Olfactory reference syndrome is a condition where there is a persistent false belief and preoccupation with the idea of emitting an abnormal body odor. According to McNiven at a canadian genetics clinic, 83% of referrals for genetic testing for TMAU were deemed likely to instead have ORS. Findings found that the use of “fecal/sewage” as a description, and the use of multiple descriptors of the smell, and 'incorrect' locations of smell origin effectively differentiated ORS from TMAU. In the literature on body odour identification, emphasis is frequently placed on multiple consultations to reduce the risk of misdiagnosis, and also asking the individual to have a reliable confidant accompany them to the consultation who can confirm the reality of the reported symptom. ORS patients are unable to provide such confidants as they have no objective odor.

A fecal smell (fecal body odour) is often a self reported symptom associated with TMAU, however there is no recorded evidence of fecal body odour present in any study related to TMAU. Cashman JR found that 53% of TMAU and 59% of non-TMAU subjects suffered from regular halitosis, dental plaque on the back of the tongue, which produced on average "200-600 ppb of sulfurous/fecal smelling volatile sulfur compounds (i.e., VSC: hydrogen sulfide; methylmercaptan; dimethylsulfide) with each exhalation, creating a “malodorous cloud” in their vicinity. It is likely that halitosis, ORS or in severe cases, a bowel obstruction leading to fecal vomiting may be the cause.

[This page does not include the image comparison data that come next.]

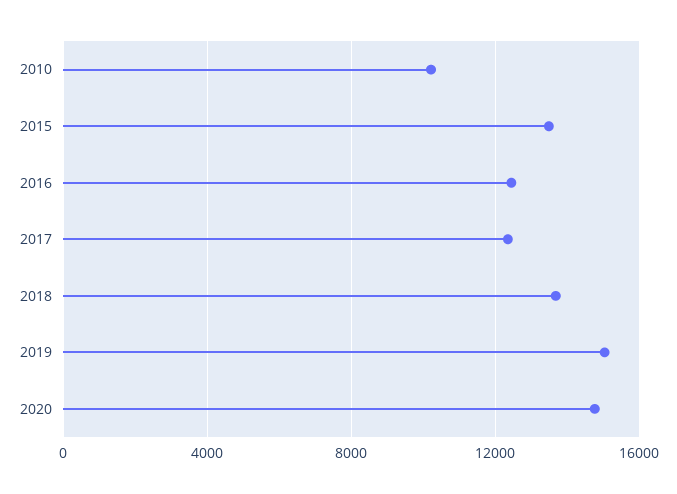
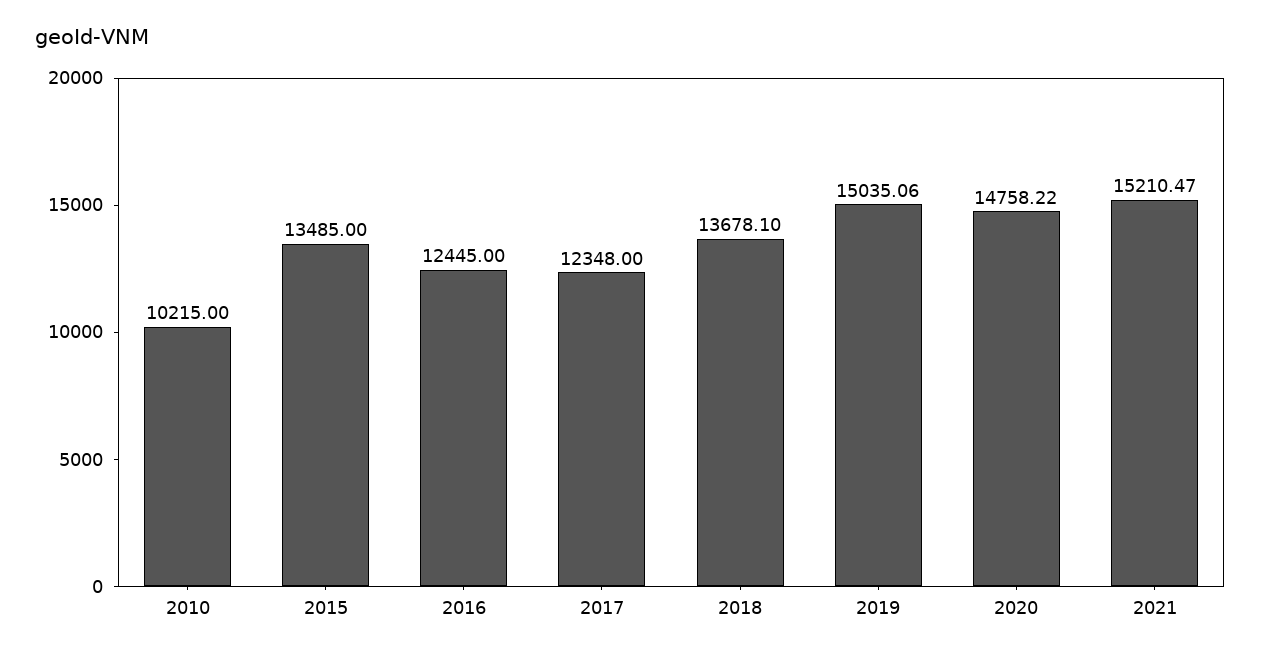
2021: none -> 15210.47

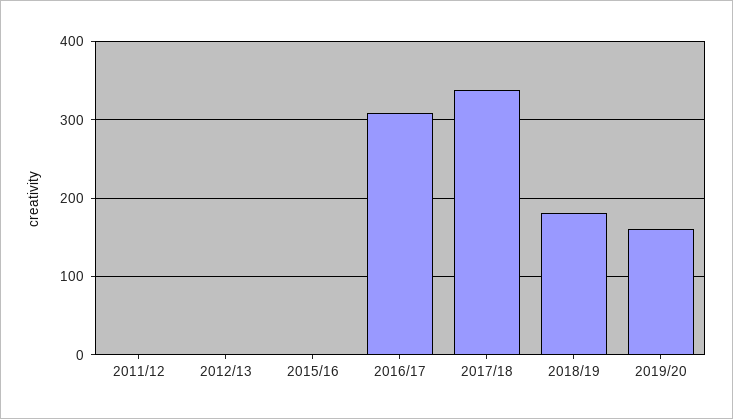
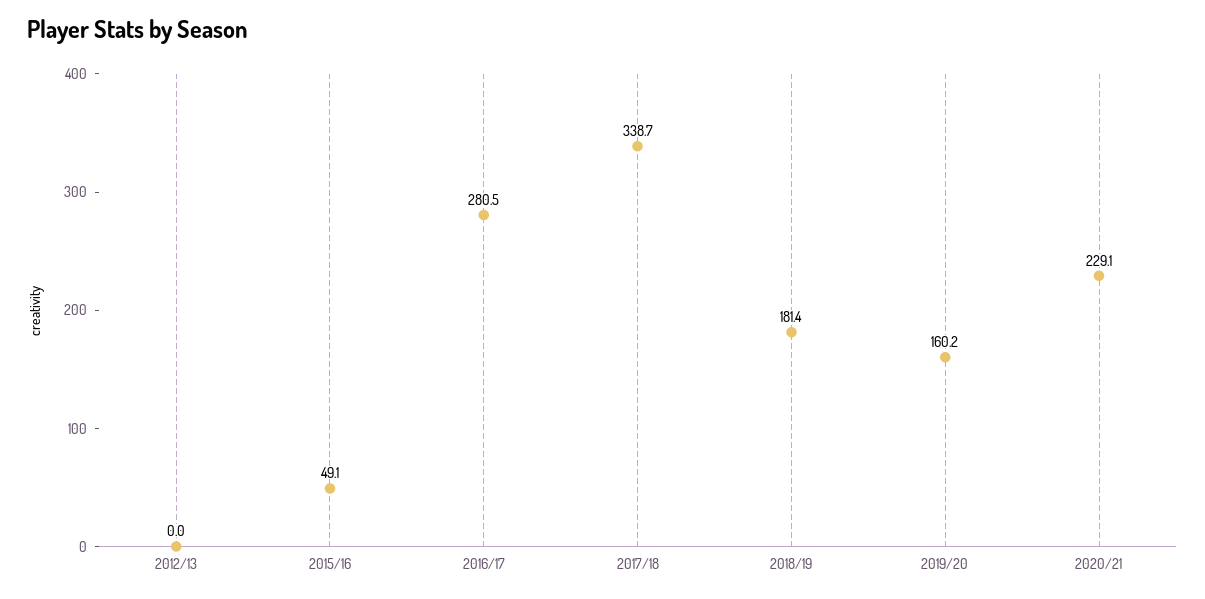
2011/12: 0 -> none
2015/16: 0 -> 49.1
2016/17: 310 -> 280.5
2020/21: none -> 229.1

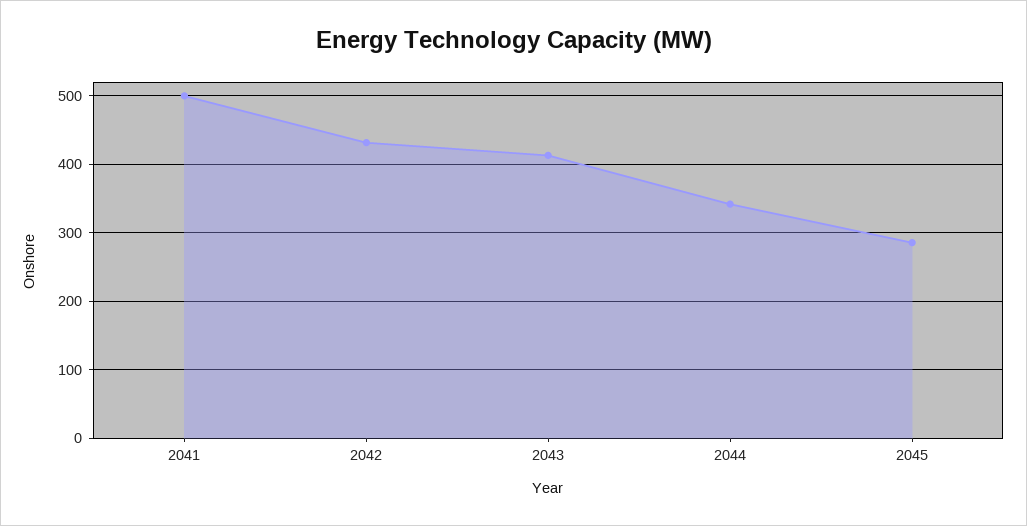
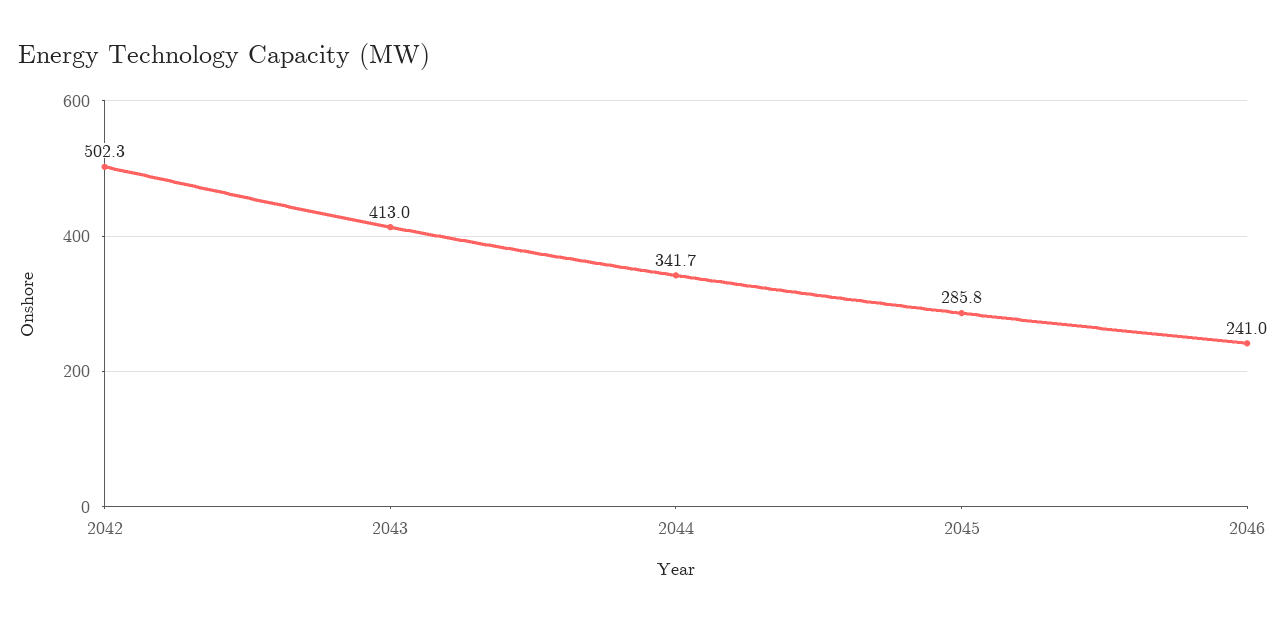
2041: 500 -> none
2042: 430 -> 502.3
2046: none -> 241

There is the possibility that someone may suffer from both Trimethylaminuria and ORS-like paranoia, due to the potential lack of ability to smell the odour oneself and the worry that it generates. It is recommended to organise reliable confidants, colleagues, friends or relatives ("smell buddies") to work with the sufferer to discretely inform them if they are presenting an odour.

Treatment 
There is no known permanent cure or treatment for primary trimethylaminuria, only mitigation of the effects. For secondary trimethylaminuria, it depends on the cause; for precursor overload, reducing the intake of TMA and its precursors will end symptoms. For TMAU caused by hypothetical gut dysbiosis, clinical review by a doctor, a plant based diet and reduced precursor intake should return gut flora to a healthy state.

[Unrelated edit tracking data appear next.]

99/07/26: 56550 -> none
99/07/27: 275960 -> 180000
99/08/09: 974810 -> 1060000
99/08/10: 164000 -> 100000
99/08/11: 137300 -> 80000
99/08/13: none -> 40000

Primary TMAU sufferers generally have some residual FMO3 activity in the liver which processes TMA, however this happens relatively slowly. According to a study by Al-Waiz M TMA filters through to the bladder at half the rate of TMAO, and a healthy functioning person passes 99% of TMAO in urine within 24 hours. Therefore it's estimated that the majority of TMA would be filtered out within 48 hours if no additional TMA or precursor is ingested, regardless of liver function.

The metabolic and clinical manifestations of TMAU are generally regarded as benign, as there is no associated organ dysfunction. This designation, and the fact that the condition is often unrecognised by doctors, misdiagnosed and can have important ramifications including missed or delayed diagnosis.

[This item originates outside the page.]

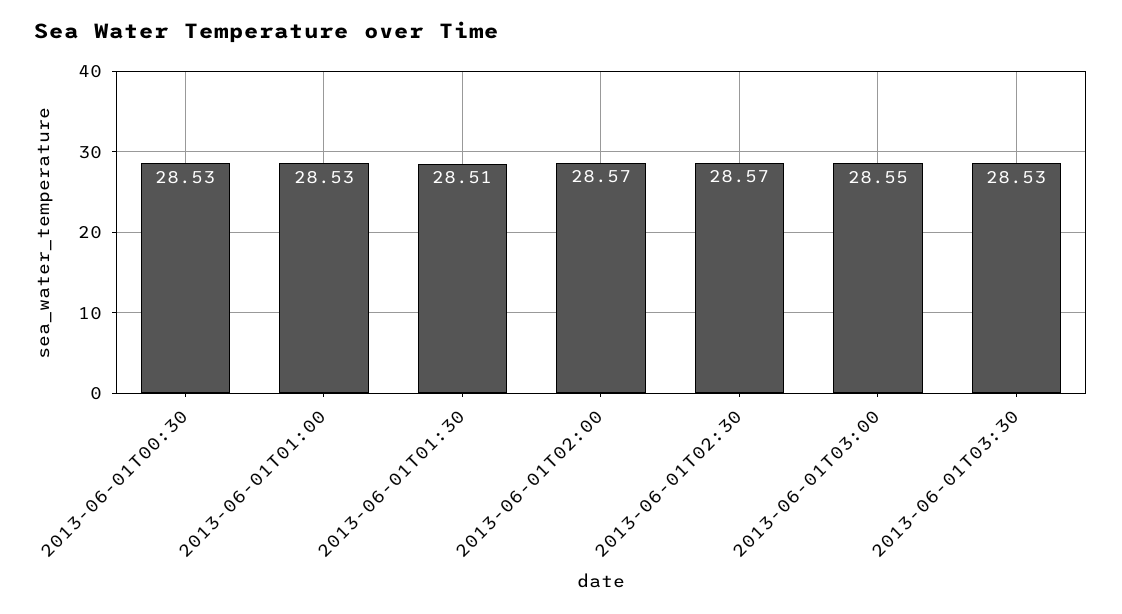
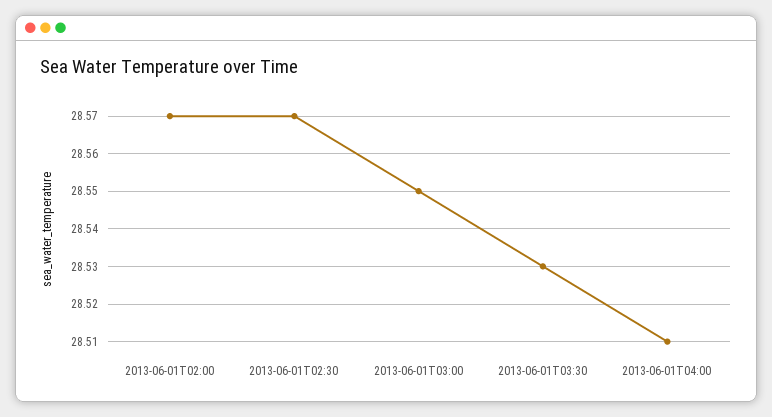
2013-06-01T00:30: 28.53 -> none
2013-06-01T01:00: 28.53 -> none
2013-06-01T01:30: 28.51 -> none
2013-06-01T04:00: none -> 28.51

Affected individuals experience shame and embarrassment, fail to maintain relationships, avoid contact with people who comment on their condition, and are obsessive about masking the odour with hygiene products and even smoking. The malodorous aspect can have serious and destructive effects on schooling, personal life, career and relationships, resulting in social isolation, low self-esteem, depression, paranoid behaviour, and suicide. Delayed diagnosis, body odour and the lack of cure may lead to psychosocial issues. When the condition is suspected or known to occur in a family, genetic testing can be helpful in identifying the specific individuals who have or carry the disorder.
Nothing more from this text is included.